*Task to carry out*
Your reply should consist solely of the lines from the start of the material below through the line containing "Department (2017-2018), President(2018-2019)", reproduced exactly.

*Supplied data*
══════════

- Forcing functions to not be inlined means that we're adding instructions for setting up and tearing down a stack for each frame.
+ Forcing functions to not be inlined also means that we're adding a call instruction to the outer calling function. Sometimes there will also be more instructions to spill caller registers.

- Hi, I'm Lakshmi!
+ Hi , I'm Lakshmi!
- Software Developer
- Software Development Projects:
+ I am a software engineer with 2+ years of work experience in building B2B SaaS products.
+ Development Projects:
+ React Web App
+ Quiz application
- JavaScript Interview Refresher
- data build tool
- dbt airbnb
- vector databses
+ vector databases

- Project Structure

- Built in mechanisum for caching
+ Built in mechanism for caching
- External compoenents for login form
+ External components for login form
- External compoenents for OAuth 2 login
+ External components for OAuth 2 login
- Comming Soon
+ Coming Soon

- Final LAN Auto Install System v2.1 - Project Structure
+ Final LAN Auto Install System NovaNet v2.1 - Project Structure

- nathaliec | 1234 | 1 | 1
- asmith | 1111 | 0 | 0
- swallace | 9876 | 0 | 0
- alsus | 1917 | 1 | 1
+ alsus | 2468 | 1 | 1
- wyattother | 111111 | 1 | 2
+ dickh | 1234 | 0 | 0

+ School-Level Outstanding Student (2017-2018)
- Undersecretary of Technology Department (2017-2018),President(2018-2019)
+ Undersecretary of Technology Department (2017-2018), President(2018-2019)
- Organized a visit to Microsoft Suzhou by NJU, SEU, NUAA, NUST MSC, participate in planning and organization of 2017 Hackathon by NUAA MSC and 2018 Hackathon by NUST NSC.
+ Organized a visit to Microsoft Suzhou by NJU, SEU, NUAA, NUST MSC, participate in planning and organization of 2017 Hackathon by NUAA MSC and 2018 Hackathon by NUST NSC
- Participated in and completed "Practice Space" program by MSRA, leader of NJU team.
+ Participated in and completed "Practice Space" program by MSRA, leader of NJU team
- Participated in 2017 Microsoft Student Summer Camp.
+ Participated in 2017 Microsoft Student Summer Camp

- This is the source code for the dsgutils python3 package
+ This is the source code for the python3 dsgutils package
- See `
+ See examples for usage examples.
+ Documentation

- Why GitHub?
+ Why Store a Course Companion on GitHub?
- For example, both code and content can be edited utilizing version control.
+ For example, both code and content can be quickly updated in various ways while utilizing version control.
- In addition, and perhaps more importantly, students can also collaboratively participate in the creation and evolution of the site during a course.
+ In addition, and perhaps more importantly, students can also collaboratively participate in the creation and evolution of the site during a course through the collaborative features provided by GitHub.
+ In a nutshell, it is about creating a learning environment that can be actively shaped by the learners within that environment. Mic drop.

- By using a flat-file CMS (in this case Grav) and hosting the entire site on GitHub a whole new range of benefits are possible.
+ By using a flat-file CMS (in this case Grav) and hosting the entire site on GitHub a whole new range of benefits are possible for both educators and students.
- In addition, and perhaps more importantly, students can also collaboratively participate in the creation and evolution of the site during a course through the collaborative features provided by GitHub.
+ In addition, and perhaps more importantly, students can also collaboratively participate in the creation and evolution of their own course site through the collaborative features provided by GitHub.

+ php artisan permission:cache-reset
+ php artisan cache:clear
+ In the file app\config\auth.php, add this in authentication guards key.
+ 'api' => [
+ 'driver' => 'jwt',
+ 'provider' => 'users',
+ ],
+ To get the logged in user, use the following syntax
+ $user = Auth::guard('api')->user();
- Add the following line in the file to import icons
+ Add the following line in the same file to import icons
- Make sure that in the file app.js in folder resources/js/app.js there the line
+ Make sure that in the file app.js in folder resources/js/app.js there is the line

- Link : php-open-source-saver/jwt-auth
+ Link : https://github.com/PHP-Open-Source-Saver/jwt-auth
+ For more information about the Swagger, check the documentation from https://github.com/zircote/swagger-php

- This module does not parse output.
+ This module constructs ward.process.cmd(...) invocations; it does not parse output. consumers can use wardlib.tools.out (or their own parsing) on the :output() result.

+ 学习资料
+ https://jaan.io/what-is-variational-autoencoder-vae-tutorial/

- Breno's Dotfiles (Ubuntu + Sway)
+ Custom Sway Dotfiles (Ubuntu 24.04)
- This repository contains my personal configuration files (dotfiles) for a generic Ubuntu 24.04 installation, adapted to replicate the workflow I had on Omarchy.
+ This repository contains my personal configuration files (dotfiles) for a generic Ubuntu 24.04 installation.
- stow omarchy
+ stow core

══════════

*Solution for this task*
- Forcing functions to not be inlined means that we're adding instructions for setting up and tearing down a stack for each frame.
+ Forcing functions to not be inlined also means that we're adding a call instruction to the outer calling function. Sometimes there will also be more instructions to spill caller registers.

- Hi, I'm Lakshmi!
+ Hi , I'm Lakshmi!
- Software Developer
- Software Development Projects:
+ I am a software engineer with 2+ years of work experience in building B2B SaaS products.
+ Development Projects:
+ React Web App
+ Quiz application
- JavaScript Interview Refresher
- data build tool
- dbt airbnb
- vector databses
+ vector databases

- Project Structure

- Built in mechanisum for caching
+ Built in mechanism for caching
- External compoenents for login form
+ External components for login form
- External compoenents for OAuth 2 login
+ External components for OAuth 2 login
- Comming Soon
+ Coming Soon

- Final LAN Auto Install System v2.1 - Project Structure
+ Final LAN Auto Install System NovaNet v2.1 - Project Structure

- nathaliec | 1234 | 1 | 1
- asmith | 1111 | 0 | 0
- swallace | 9876 | 0 | 0
- alsus | 1917 | 1 | 1
+ alsus | 2468 | 1 | 1
- wyattother | 111111 | 1 | 2
+ dickh | 1234 | 0 | 0

+ School-Level Outstanding Student (2017-2018)
- Undersecretary of Technology Department (2017-2018),President(2018-2019)
+ Undersecretary of Technology Department (2017-2018), President(2018-2019)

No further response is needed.